Governments and companies refusing to take corruption seriously

London, 2nd June 2016 – The global pharmaceutical sector is wide open to corruption abuse, with both governments and companies failing to properly address corruption risks, according to new research from Transparency International (TI) Pharmaceuticals & Healthcare Programme.

As of the beginning of 2016, 1 in 10 corruption investigations by US authorities involve pharmaceutical companies, significantly higher than the banking sector. Despite the obvious risk, firms are entrusted with a large degree of autonomy, without proper governmental oversight.

The pharmaceutical sector has been largely unchecked for corruption allowing it to develop into one that has allowed profits to be prioritised at the expense of patients’ health.

Sophie Peresson, Director Transparency International Pharmaceuticals & Healthcare Programme:

“The effects of corruption in the pharmaceutical sector and health sector are stark, where it can literally be a matter of life and death.
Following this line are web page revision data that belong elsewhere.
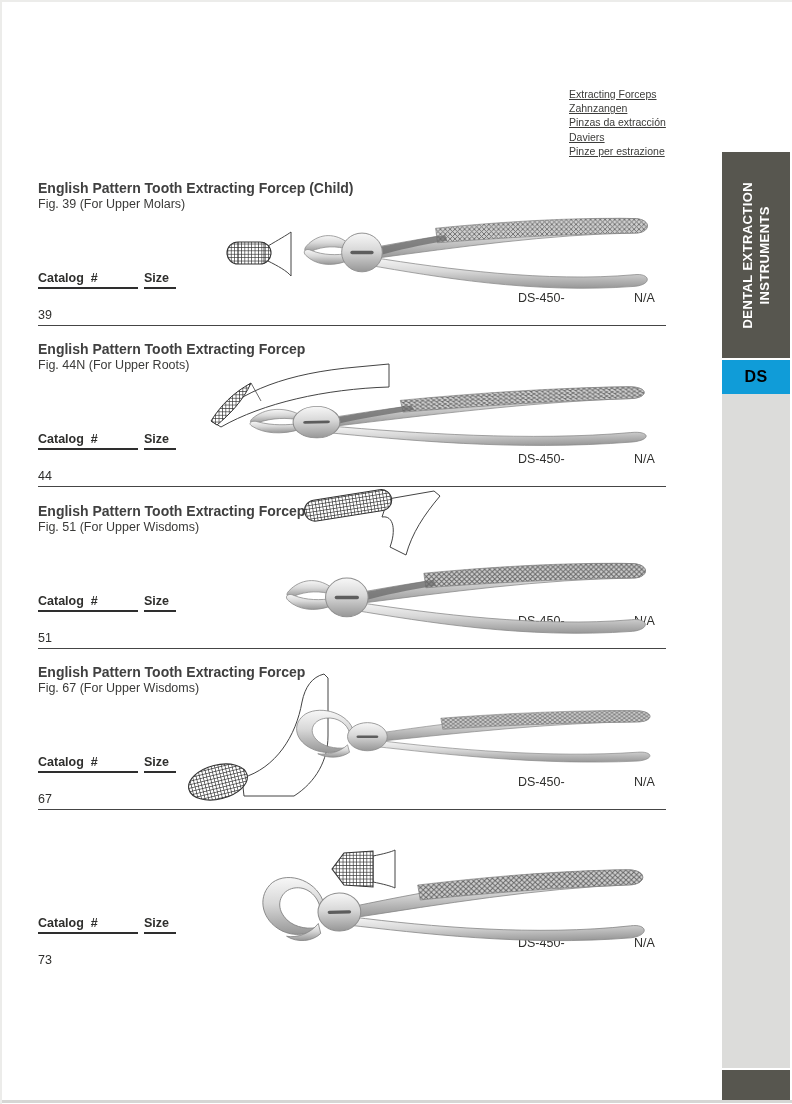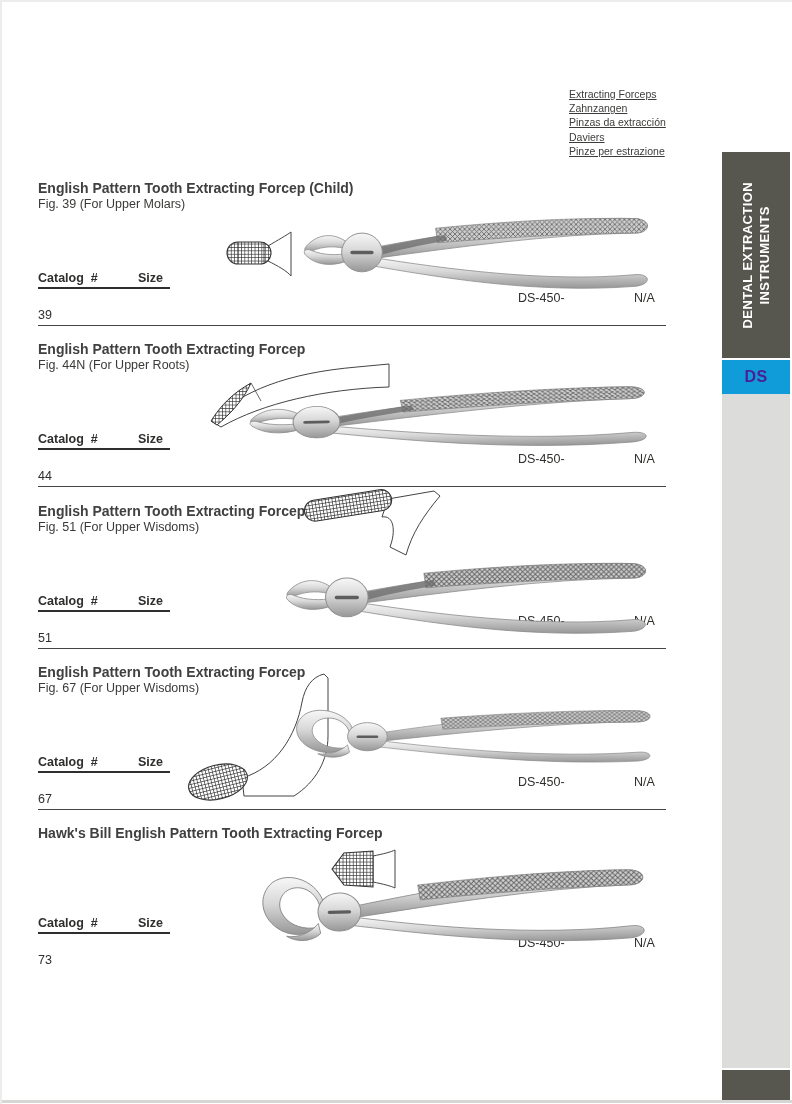--- a/index.html
+++ b/index.html
@@ -20,32 +20,32 @@
   .side-dark  { position:absolute; left:720px; top:150px;  width:68px; height:206px; background:#57564f; display:flex; align-items:center; justify-content:center; }
   .side-blue  { position:absolute; left:720px; top:358px;  width:68px; height:34px;  background:#109cd8; display:flex; align-items:center; justify-content:center; }
   .side-light { position:absolute; left:720px; top:392px;  width:68px; height:674px; background:#dcdcda; }
   .side-dark2 { position:absolute; left:720px; top:1068px; width:68px; height:30px;  background:#57564f; }
   .bottom-line{ position:absolute; left:0; top:1098px; width:792px; height:3px; background:#d6d6d4; }
   .vtext {
     writing-mode:vertical-rl; transform:rotate(180deg);
     white-space:pre-line; text-align:center;
     color:#fff; font-weight:bold; font-size:13px; line-height:17px; letter-spacing:0.4px;
   }
-  .ds-tab { color:#4c1d95; font-weight:bold; font-size:16px; letter-spacing:0.5px; }
+  .ds-tab { color:#000000; font-weight:bold; font-size:16px; letter-spacing:0.5px; }
 
   
   .product { position:absolute; left:36px; width:628px; height:150px; }
   .p1 { top:177px; } .p2 { top:338px; } .p3 { top:500px; } .p4 { top:661px; } .p5 { top:822px; }
   .product h2 { font-size:14px; font-weight:bold; color:#404040; line-height:18px; }
   .product .fig { font-size:12.5px; color:#3a3a38; }
 
   .cat-table { position:absolute; top:92px; left:0; width:628px; font-size:12.5px; }
   .row { display:flex; }
   .col-cat { width:100px; }
-  .col-size { width:32px; margin-left:0; }
+  .col-size { width:32px; margin-left:6px; }
   .hd .col-cat, .hd .col-size { font-weight:bold; padding-bottom:2px; border-bottom:2px solid #2e2e2e; white-space:pre; }
   .vals { margin-top:2px;justify-content:flex-end; }
   .vals .col-size { margin-left:16px; }
   .numrow { margin-top:1px; padding-top:2px; padding-bottom:3px; width:628px; }
   .numrow.rule { border-bottom:1.2px solid #454545; }
 
   
   .fig-art, .fig-photo { position:absolute; }
   svg { display:block; }
 </style>
@@ -221,21 +221,20 @@
       </g>
     </svg>
   </div>
   <div class="fig-photo" style="left:290px; top:694px;">
     <svg width="377" height="74" viewBox="0 0 380 100" preserveAspectRatio="none">
         <use href="#fo"></use>
       </svg>
   </div>
 
   <div class="product p5">
-    <h2>Hawk's Bill English Pattern Tooth Extracting Forcep</h2>
     <div class="cat-table">
       <div class="row hd">
         <div class="col-cat">Catalog  #</div>
         <div class="col-size">Size</div>
       </div>
       <div class="row vals">
         <div class="col-cat">DS-450-</div>
         <div class="col-size">N/A</div>
       </div>
       <div class="numrow">73</div>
Where one individual gains from creaming off the top, hundreds more can be deprived from the most basic healthcare, often in the poorest populations of the world.”

“It is shocking that despite scandal after scandal involving pharma companies still policy makers simply are not taking seriously the corrosive effect of corruption. The red flags are being ignored.”

“Governments and pharma companies must recognise their responsibility in fighting corruption and stop turning a blind eye.”

Transparency International’s research found measures to combat corruption inadequate across the following areas:

  • Research and development – raw data from research is publicly available in only a handful of countries.
  • Marketing – Nearly half of investigated (1st Jan 2016) health sector corruption cases relate to sales and marketing.
  • Manufacturing – Severe lack of enforced regulation to prevent circumnavigation of manufacturing standards through bribery and corruption.
  • Distribution – Many countries have little or no safeguards against vital medicines simply disappearing during the distribution process.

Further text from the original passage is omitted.